PROVIDED DATA below:

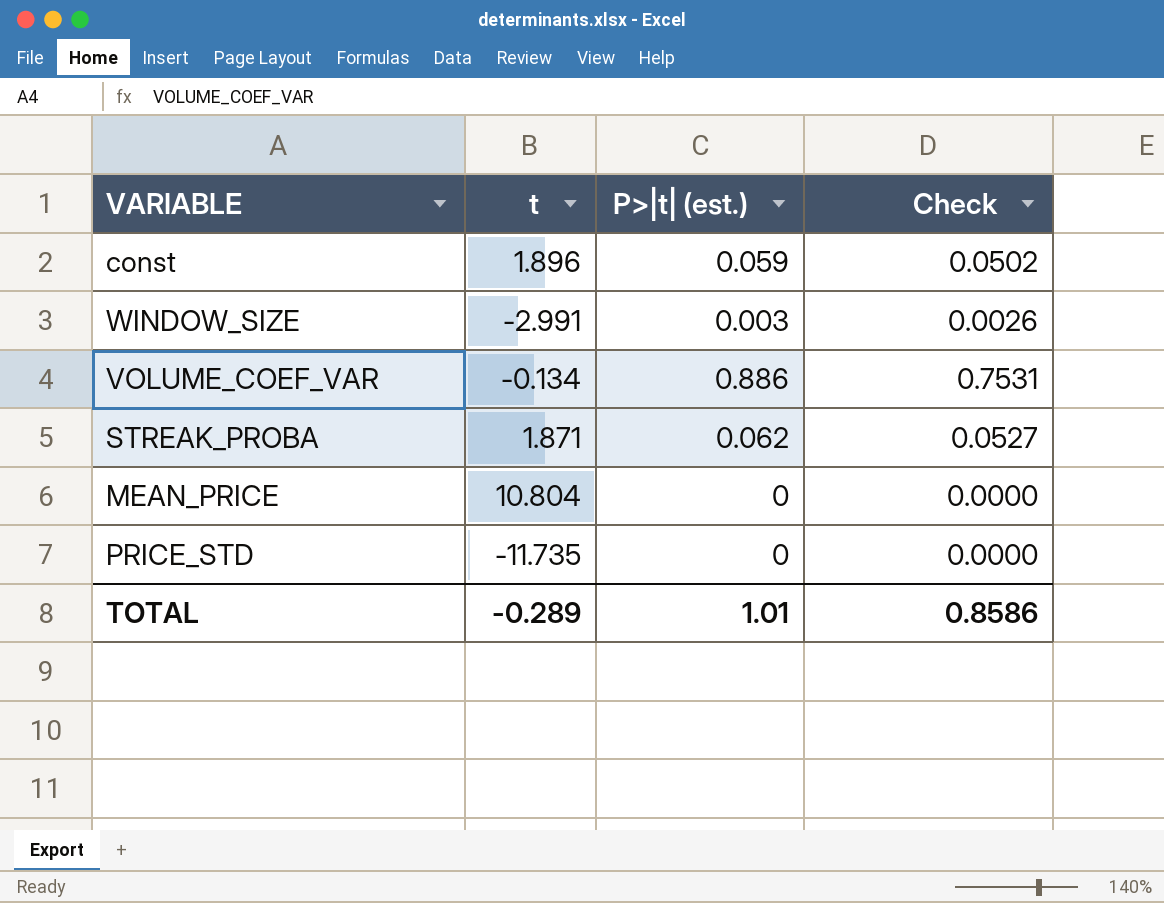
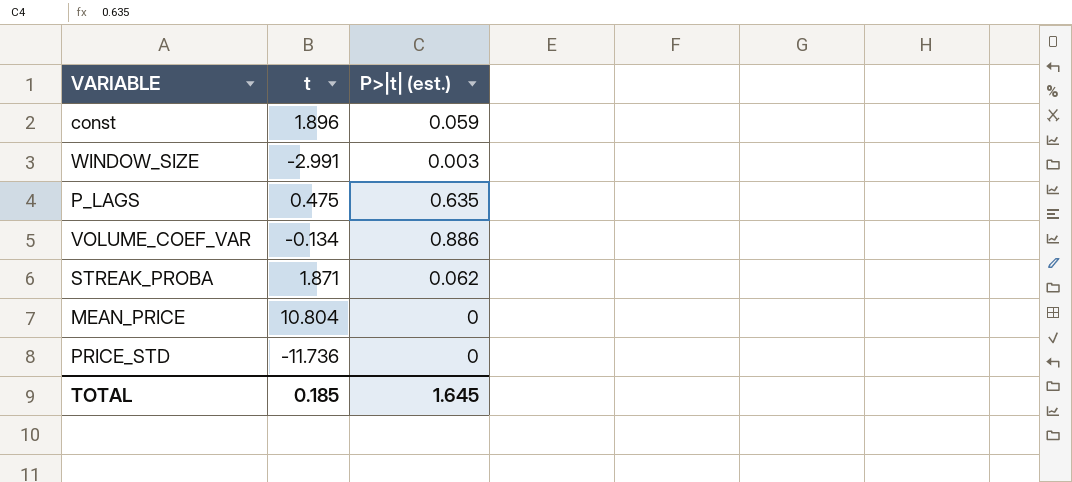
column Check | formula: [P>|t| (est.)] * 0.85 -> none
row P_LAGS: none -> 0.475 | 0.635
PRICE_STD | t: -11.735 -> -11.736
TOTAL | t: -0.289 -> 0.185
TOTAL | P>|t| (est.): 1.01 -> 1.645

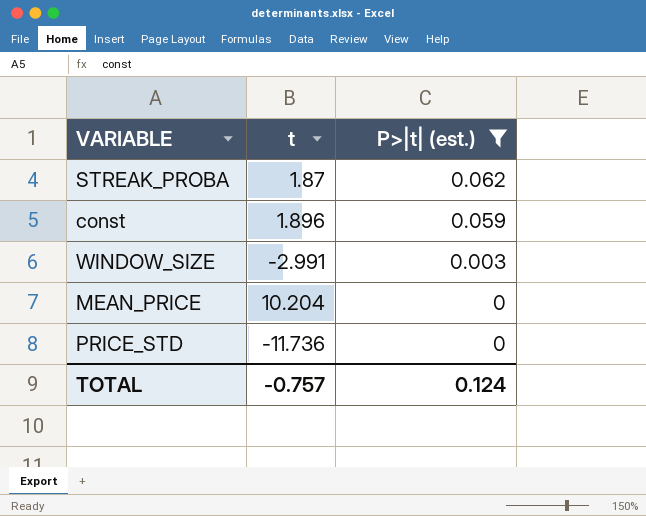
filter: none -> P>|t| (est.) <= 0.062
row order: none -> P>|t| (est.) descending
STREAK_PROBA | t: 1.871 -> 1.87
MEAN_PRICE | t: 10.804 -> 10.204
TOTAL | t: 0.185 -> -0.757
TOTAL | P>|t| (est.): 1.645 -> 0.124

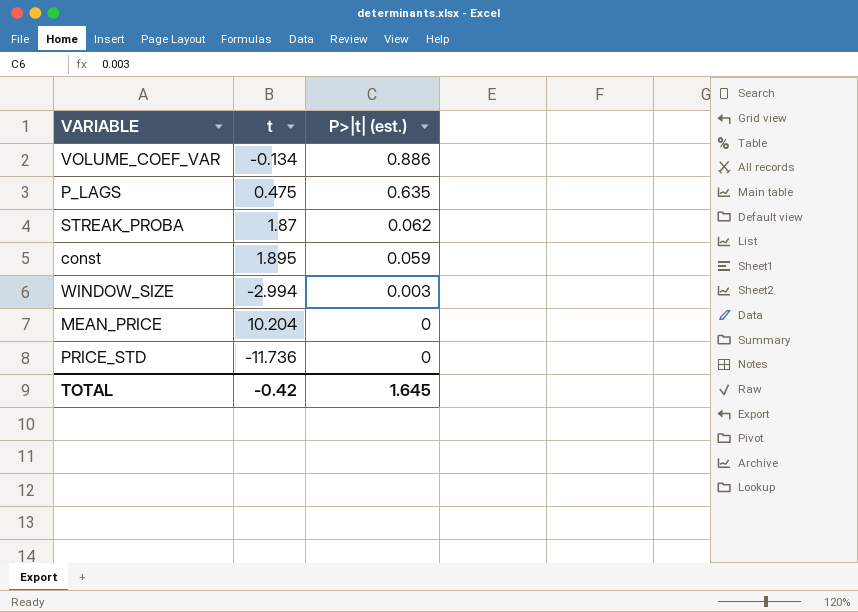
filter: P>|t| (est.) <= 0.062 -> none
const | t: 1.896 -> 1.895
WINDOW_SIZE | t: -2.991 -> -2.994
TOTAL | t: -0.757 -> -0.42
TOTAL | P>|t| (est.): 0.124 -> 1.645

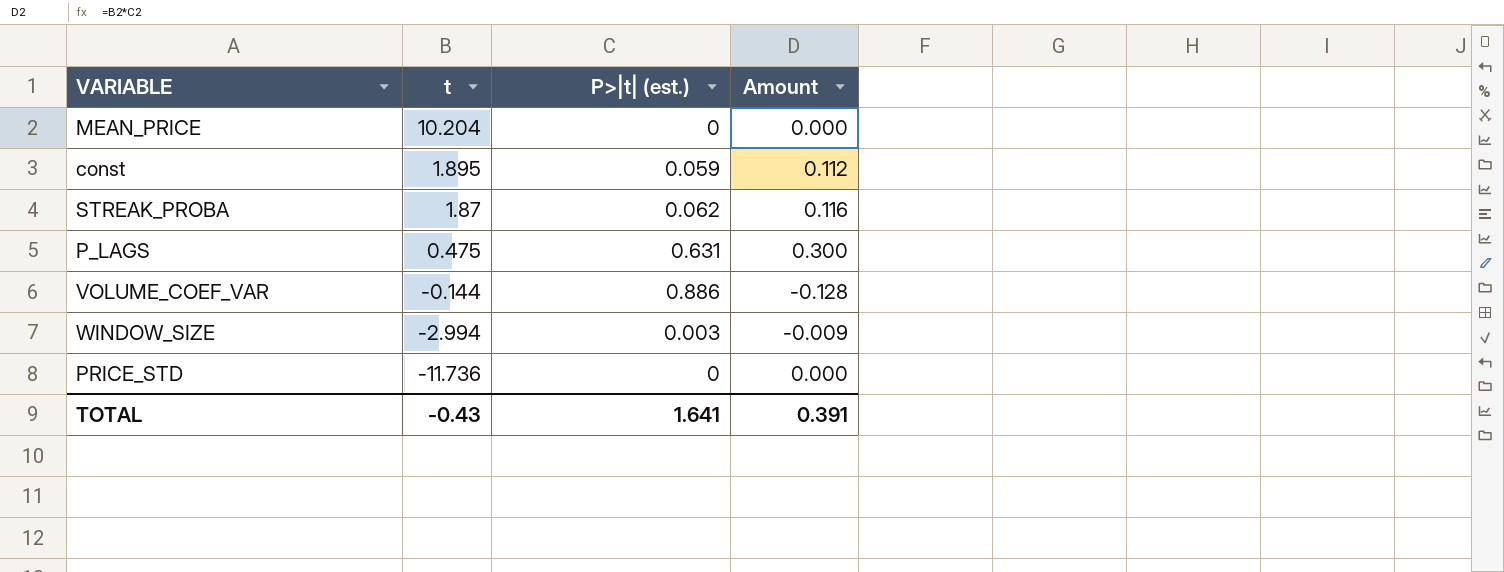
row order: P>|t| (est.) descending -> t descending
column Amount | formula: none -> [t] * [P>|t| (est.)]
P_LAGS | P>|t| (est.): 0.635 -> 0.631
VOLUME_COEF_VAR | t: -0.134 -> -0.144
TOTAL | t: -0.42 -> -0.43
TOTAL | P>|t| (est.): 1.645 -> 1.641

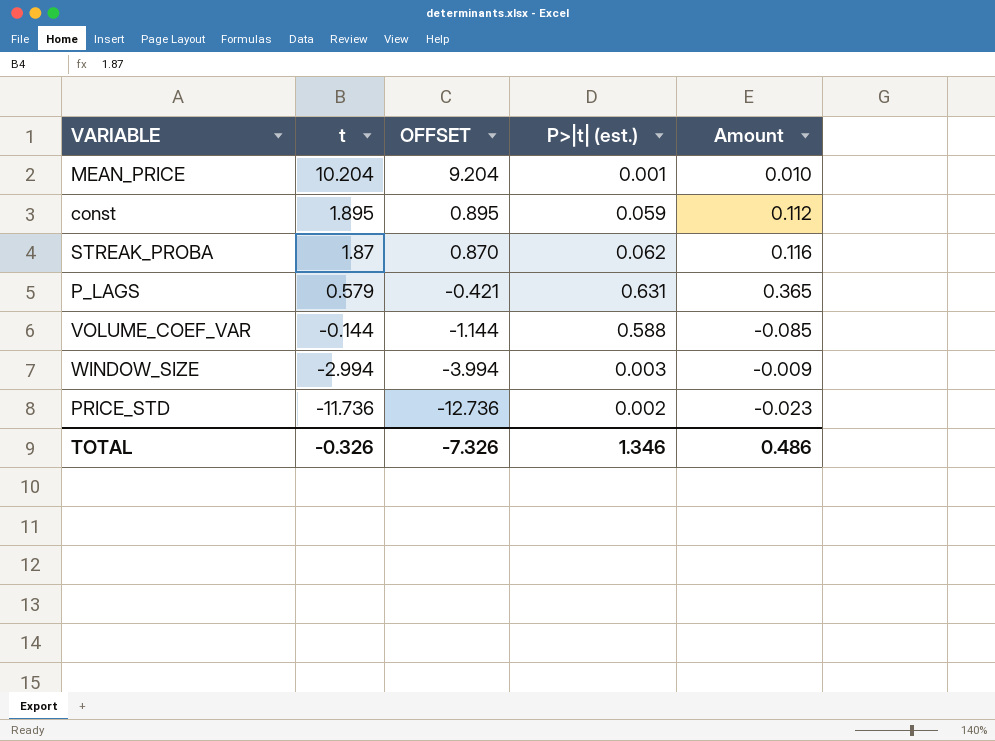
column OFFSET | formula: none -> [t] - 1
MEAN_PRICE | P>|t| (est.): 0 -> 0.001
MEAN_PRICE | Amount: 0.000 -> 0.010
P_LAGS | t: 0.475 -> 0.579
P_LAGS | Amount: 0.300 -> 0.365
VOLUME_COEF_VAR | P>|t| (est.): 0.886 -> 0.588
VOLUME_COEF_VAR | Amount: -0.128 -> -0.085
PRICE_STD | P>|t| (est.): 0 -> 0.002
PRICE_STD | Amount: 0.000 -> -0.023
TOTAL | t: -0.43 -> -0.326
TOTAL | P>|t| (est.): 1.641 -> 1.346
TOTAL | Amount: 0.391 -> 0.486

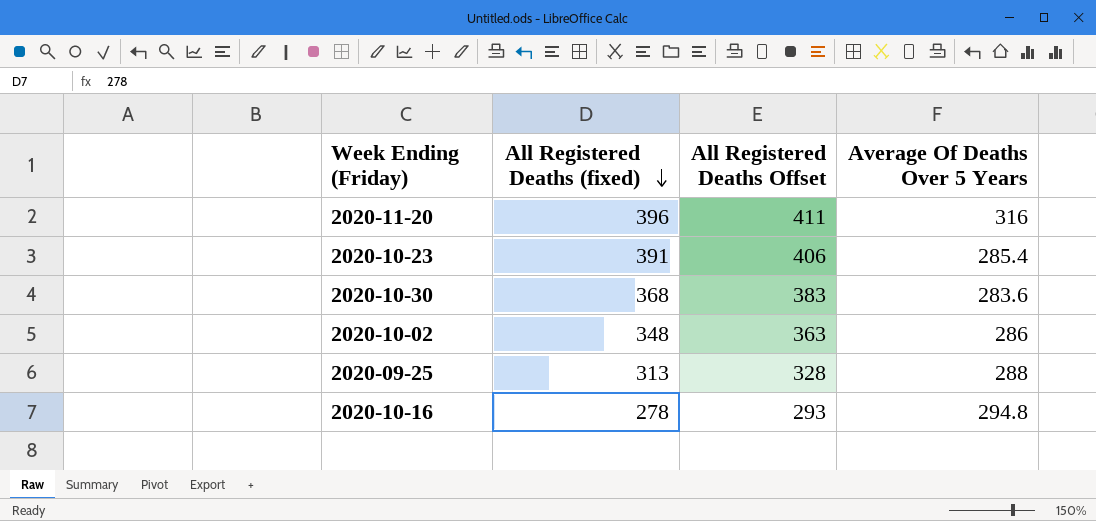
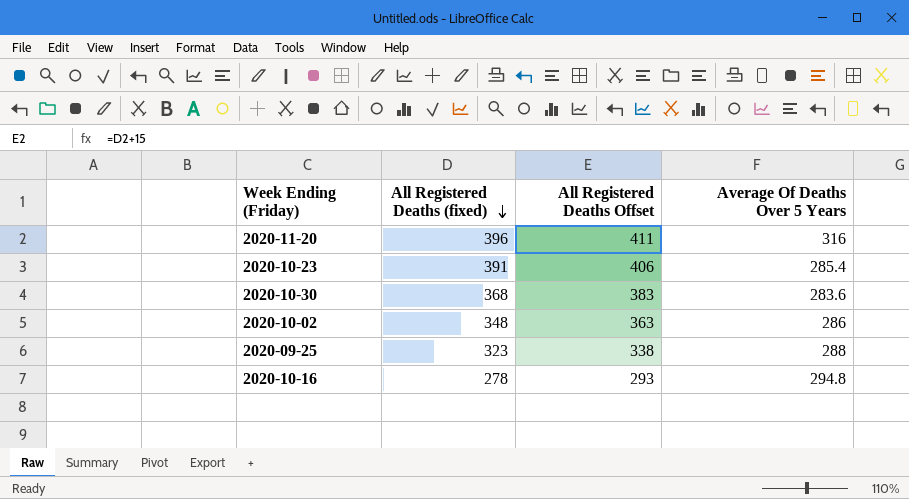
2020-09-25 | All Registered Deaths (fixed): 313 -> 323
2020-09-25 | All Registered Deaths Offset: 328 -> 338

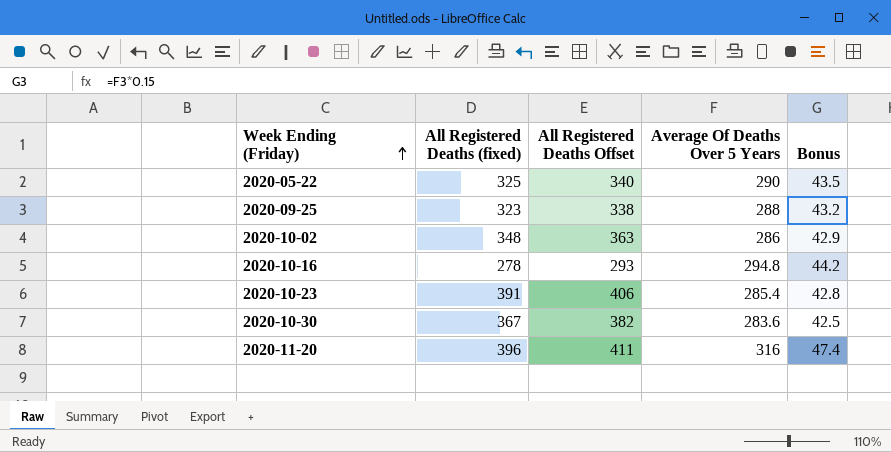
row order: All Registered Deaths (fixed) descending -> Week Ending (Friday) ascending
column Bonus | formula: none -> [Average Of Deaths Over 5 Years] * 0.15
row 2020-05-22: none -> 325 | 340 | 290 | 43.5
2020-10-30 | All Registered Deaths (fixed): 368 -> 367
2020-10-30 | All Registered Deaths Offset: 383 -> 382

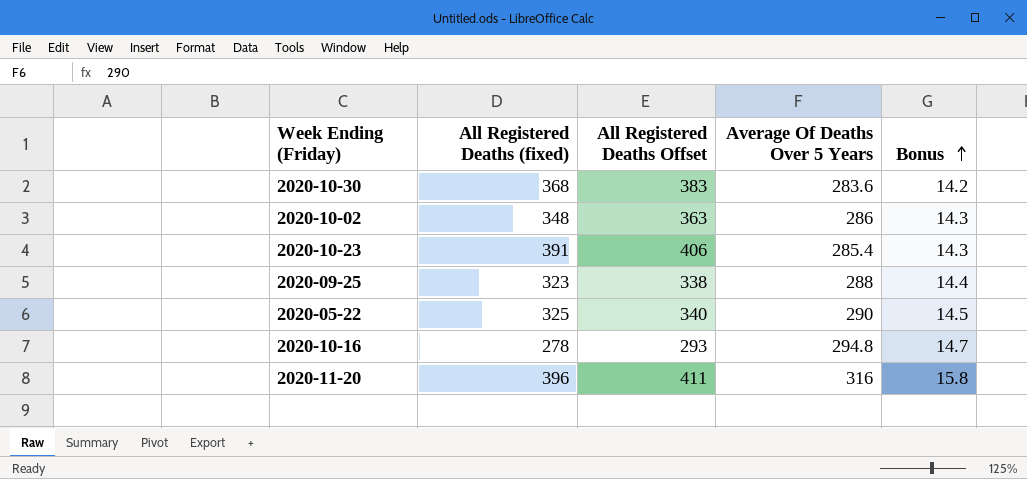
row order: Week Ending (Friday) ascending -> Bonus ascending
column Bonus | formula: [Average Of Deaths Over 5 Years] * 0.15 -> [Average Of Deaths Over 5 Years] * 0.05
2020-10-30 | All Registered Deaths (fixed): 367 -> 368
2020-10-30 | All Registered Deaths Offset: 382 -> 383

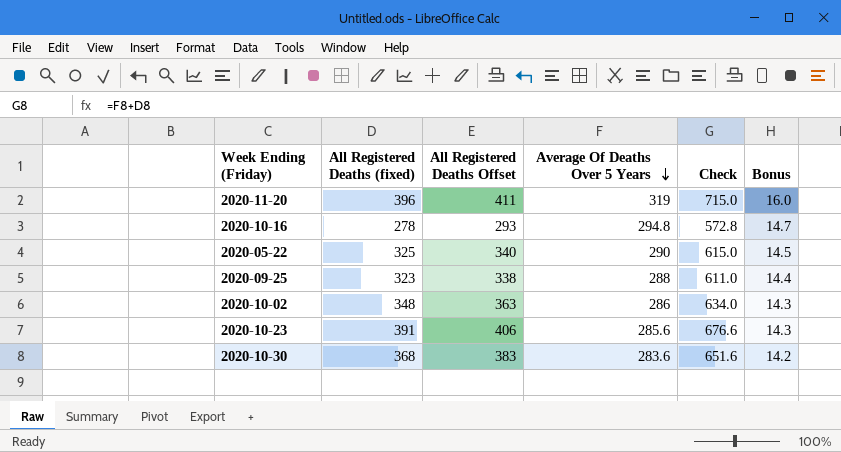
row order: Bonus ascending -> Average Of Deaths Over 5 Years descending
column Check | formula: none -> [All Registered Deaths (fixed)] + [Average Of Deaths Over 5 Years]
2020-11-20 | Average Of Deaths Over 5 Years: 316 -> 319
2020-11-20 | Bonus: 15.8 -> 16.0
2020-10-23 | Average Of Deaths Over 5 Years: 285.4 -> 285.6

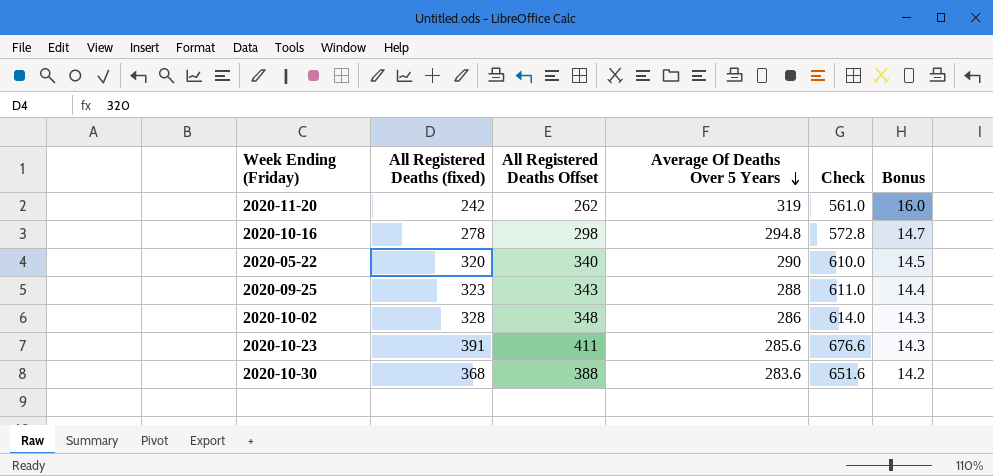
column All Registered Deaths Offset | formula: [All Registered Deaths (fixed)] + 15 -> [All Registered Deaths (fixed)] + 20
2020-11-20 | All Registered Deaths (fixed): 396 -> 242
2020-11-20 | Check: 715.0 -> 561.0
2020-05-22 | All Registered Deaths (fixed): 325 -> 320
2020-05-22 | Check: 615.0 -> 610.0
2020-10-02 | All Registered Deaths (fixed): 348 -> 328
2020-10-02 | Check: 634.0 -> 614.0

End of PROVIDED DATA.

WHAT THE TASK ASKS: Copy out only the lines beginning at the line with "row order: All" and ending at the last line of the entries. Keep them exact; drop pictures.

YOUR SOLUTION:
row order: All Registered Deaths (fixed) descending -> Week Ending (Friday) ascending
column Bonus | formula: none -> [Average Of Deaths Over 5 Years] * 0.15
row 2020-05-22: none -> 325 | 340 | 290 | 43.5
2020-10-30 | All Registered Deaths (fixed): 368 -> 367
2020-10-30 | All Registered Deaths Offset: 383 -> 382

row order: Week Ending (Friday) ascending -> Bonus ascending
column Bonus | formula: [Average Of Deaths Over 5 Years] * 0.15 -> [Average Of Deaths Over 5 Years] * 0.05
2020-10-30 | All Registered Deaths (fixed): 367 -> 368
2020-10-30 | All Registered Deaths Offset: 382 -> 383

row order: Bonus ascending -> Average Of Deaths Over 5 Years descending
column Check | formula: none -> [All Registered Deaths (fixed)] + [Average Of Deaths Over 5 Years]
2020-11-20 | Average Of Deaths Over 5 Years: 316 -> 319
2020-11-20 | Bonus: 15.8 -> 16.0
2020-10-23 | Average Of Deaths Over 5 Years: 285.4 -> 285.6

column All Registered Deaths Offset | formula: [All Registered Deaths (fixed)] + 15 -> [All Registered Deaths (fixed)] + 20
2020-11-20 | All Registered Deaths (fixed): 396 -> 242
2020-11-20 | Check: 715.0 -> 561.0
2020-05-22 | All Registered Deaths (fixed): 325 -> 320
2020-05-22 | Check: 615.0 -> 610.0
2020-10-02 | All Registered Deaths (fixed): 348 -> 328
2020-10-02 | Check: 634.0 -> 614.0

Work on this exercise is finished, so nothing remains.